Walker asked a procedural question.
“She (Olene Veach of the Henry County Planning Commission) voted for this because she expected you would hear from last night everybody who spoke and understand this was not good enough,” Walker said. “My question to you is, ‘does it matter at all?’ She voted in favor of a no recommendation with the caveat that setbacks were not good enough.”
Commissioner Ed Yanos assured Walker concerns of Veach would be addressed.
“I’m sure all three of us will be willing and eager to talk to Olene Veach about that,” Yanos said.
Yet, Baker said afterward no matter how restrictive the setback language is, he didn’t think wind opponents would be happy unless the ordinance absolutely prohibited wind turbines in Henry County.
Still others after the meeting said a handful of wealthy Henry County farmers interested in having the wind turbines could change the local landscape for thousands of others forever if the wind ordinance isn’t strict enough.
Commissioner Kim Cronk said afterward the issue would be discussed again at the next meeting, scheduled 6 p.m.
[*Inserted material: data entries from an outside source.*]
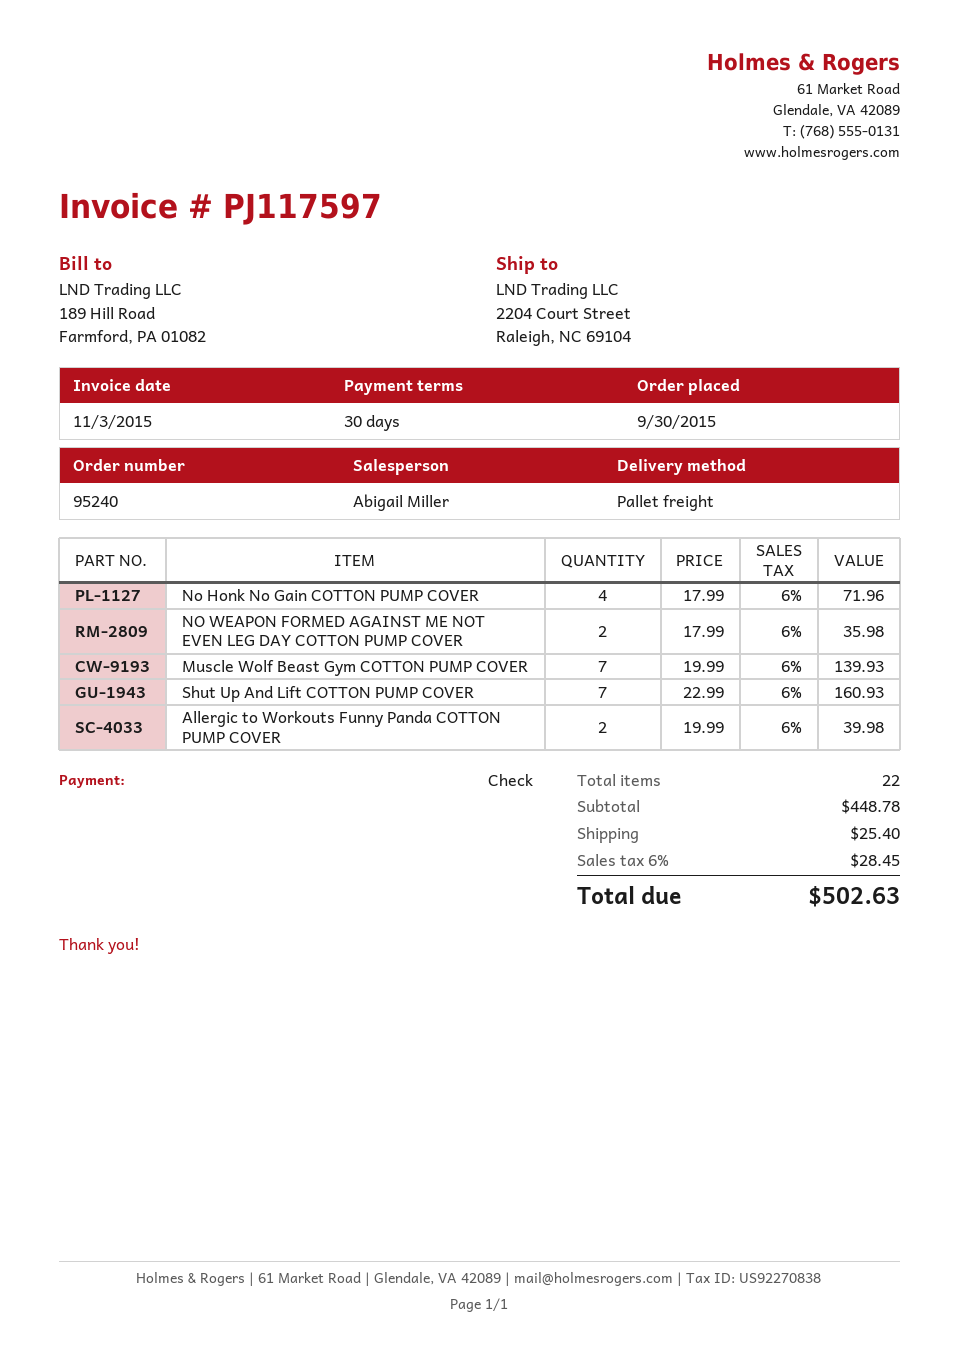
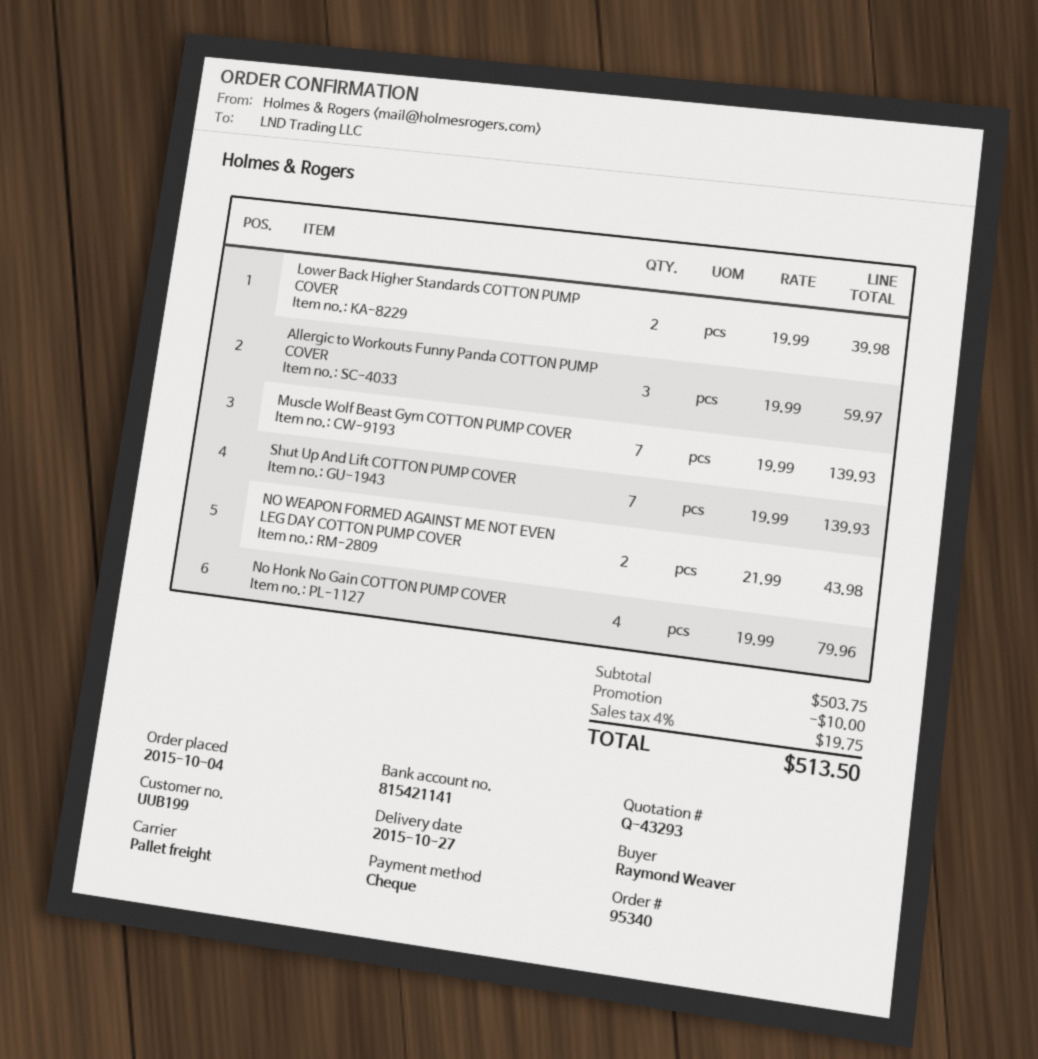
order number: 95240 -> 95340
order date: 2015-09-30 -> 2015-10-04
No Honk No Gain COTTON PUMP COVER: 4 x 17.99 = 71.96 -> 4 x 19.99 = 79.96
NO WEAPON FORMED AGAINST ME NOT EVEN LEG DAY COTTON PUMP COVER: 2 x 17.99 = 35.98 -> 2 x 21.99 = 43.98
Shut Up And Lift COTTON PUMP COVER: 7 x 22.99 = 160.93 -> 7 x 19.99 = 139.93
Allergic to Workouts Funny Panda COTTON PUMP COVER: 2 x 19.99 = 39.98 -> 3 x 19.99 = 59.97
Lower Back Higher Standards COTTON PUMP COVER: none -> 2 x 19.99 = 39.98
subtotal: 448.78 -> 503.75
discount: none -> 10.00
shipping: 25.40 -> none
tax: 6% = 28.45 -> 4% = 19.75
total: 502.63 -> 513.50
Wednesday, Aug. 22.
In other business, the Commissioners:
• Approved cancelling the Wednesday, Dec. 26 meeting and rescheduling it for Wednesday, Dec. 19.
• Accepted a proposal from Quality Plumbing & Heating for $10,555 to replace a chiller compressor at the former Henry County Youth Center.
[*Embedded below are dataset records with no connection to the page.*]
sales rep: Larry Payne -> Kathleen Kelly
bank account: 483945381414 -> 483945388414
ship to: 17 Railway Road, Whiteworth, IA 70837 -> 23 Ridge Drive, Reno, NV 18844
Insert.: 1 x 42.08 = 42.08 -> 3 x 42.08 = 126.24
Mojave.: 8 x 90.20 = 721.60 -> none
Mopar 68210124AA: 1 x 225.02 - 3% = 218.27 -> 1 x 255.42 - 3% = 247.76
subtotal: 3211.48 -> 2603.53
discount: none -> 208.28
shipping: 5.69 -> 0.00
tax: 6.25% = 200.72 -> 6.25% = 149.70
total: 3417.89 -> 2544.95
• OK’d a 36-month copier maintenance agreement with Leap Managed It for a base price of $109 per month starting Aug. 1. The agreement includes a monthly overage rate for black copies at .012 cents each and color copies at .060 cents each.
• Assigned four tax sale certificates to the Town of Lewisville, two on S. Williams Street, one on Helen Boulevard and another on U.S. Hwy 40.
• Agreed to pay for creation of a handicap parking space needed on the north side of Memorial Park with the cost not to exceed $3,000.
• Granted permission to Lori Norris to place signs on the courthouse lawn for a Sept. 22 charity event to raise awareness of a condition called chiari malformation (kee-AH-ree mal-for-MAY-shun), a condition in which brain tissue extends into the spinal canal. It occurs when part of the skull is abnormally small or misshapen, pressing on the brain and forcing it downward.
• Heard Norris talk about the poor condition of her rural road, County Road 200 West. “I just got to spend $560 on a repair due to pothole damage,” she said. “Our road is a high-use road because of the two CAFOs just north of us and it’s kind of like a mini-highway. I would appreciate any additional attention that can be given.”